Nos berçários, nas creches, nas pré-escolas ou nas AECs
(Atividades de Enriquecimento Curricular), são estes professores que trazem a
acalmia necessária, a escuta ativa, o momento de pausa e de respiração profunda
que, nas outras horas do dia, os alunos muitas vezes não têm. Ali, naquele
espaço, com um xilofone, uma flauta ou apenas a voz e as palmas, existe um
lugar seguro. Um espaço de comunhão, de partilha, de construção emocional.

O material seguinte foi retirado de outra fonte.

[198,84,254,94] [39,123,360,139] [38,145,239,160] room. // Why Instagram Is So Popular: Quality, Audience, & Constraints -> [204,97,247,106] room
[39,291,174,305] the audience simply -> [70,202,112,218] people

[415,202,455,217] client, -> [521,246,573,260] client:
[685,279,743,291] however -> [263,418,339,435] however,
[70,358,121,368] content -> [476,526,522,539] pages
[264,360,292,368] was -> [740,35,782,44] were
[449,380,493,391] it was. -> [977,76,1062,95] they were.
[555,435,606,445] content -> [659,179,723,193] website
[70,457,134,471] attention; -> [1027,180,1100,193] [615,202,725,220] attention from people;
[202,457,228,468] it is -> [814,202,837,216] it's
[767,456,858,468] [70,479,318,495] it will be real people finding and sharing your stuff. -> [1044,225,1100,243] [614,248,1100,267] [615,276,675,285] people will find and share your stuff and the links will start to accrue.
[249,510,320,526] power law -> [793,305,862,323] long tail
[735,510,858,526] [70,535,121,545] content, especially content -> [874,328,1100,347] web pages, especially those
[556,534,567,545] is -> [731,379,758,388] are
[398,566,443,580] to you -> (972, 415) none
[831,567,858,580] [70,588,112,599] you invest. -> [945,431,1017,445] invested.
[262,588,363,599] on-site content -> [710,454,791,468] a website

É no silêncio entre duas notas, na vibração de uma canção
antiga ou na alegria de um simples jogo musical que as crianças reencontram
algo que o mundo moderno teima em apagar: a beleza da simplicidade, a riqueza
do coletivo, a importância de se emocionarem, de sonharem, de se ligarem umas
às outras.
Esses professores de música são, muitas vezes, o único
contacto real que muitas crianças têm com a arte. São eles que plantam a
semente da sensibilidade, do respeito, da empatia. São eles que lembram que ser
humano não é apenas saber contar, ler e escrever. Ser humano é também saber
ouvir, saber sentir, saber criar.
E enquanto existirem professores assim, educadoras da “velha
guarda” e projetos como o Cantar Mais, ainda há esperança.
A verdade é que a educação infantil em Portugal tem
vindo a afastar-se (sem ser de forma intencional, muitas vezes) daquela premissa
tão bonita da educação pela arte. E isso sente-se. Hoje fala-se muito em
“competências” e “metas curriculares” — coisas importantíssimas, claro — mas a arte
e a expressão cultural tradicional ficam muitas vezes esquecidas ou
reduzidas a atividades pontuais, tipo festa de final de ano ou Dia da Mãe.

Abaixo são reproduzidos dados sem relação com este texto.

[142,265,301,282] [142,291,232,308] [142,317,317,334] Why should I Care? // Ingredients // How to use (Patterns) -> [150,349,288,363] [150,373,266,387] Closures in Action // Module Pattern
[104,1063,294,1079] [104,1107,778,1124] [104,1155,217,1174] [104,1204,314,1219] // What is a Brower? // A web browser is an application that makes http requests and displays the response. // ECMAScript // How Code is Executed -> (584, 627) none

Antigamente, canções como A Machadinha, O
Barquinho ou Alecrim não eram só canções, eram transmissoras de
valores, de afetos, de história e até de identidade. Eram vividas no
recreio, nos tempos livres, nos serões em família. Hoje? Os miúdos sabem de cor
as músicas da Patrulha Pata ou os últimos hits da internet (o que também é
cultura, claro), mas perdem esse lado de ligação profunda com algo que vem de
trás.
Isto também se cruza com a falta de investimento real na educação
artística nas escolas. Quantas escolas têm expressão musical de
forma consistente e não só como disciplina “menor” ou “de enchimento”? Quantas
crianças tocam um instrumento ou aprendem uma canção tradicional portuguesa
porque faz parte do seu quotidiano escolar? É raro, infelizmente. E depois não
há milagres.
Ao mesmo tempo, há um certo desaparecimento das
referências culturais nas próprias famílias. Muitos pais de hoje cresceram
já sem cantar essas canções e, com o ritmo frenético da vida moderna, estas
pequenas coisas vão ficando para trás. E com elas vai-se apagando uma parte da
nossa identidade.
A educação pela arte não é só ensinar os miúdos a tocar
flauta de bisel ou a desenhar casas com telhado vermelho — é dar-lhes ferramentas
para pensar, para sentir, para se ligarem ao mundo e à sua história. E a
música tradicional tem um papel lindo nisso.
Era tão bonito imaginar um futuro onde os miúdos, mesmo no
meio da tecnologia e do TikTok, ainda soubessem o que é o Malhão, ainda
brincassem ao Coelhinho e ainda se emocionassem com a Oliveirinha da
Serra. Porque ser moderno não tem de ser sinónimo de cortar com o passado.
Talvez este vídeo da orquestra seja um wake-up call para
relembrar que a cultura popular é para viver e não só para recordar.
Este texto não teve ajuda de Inteligência Artificial.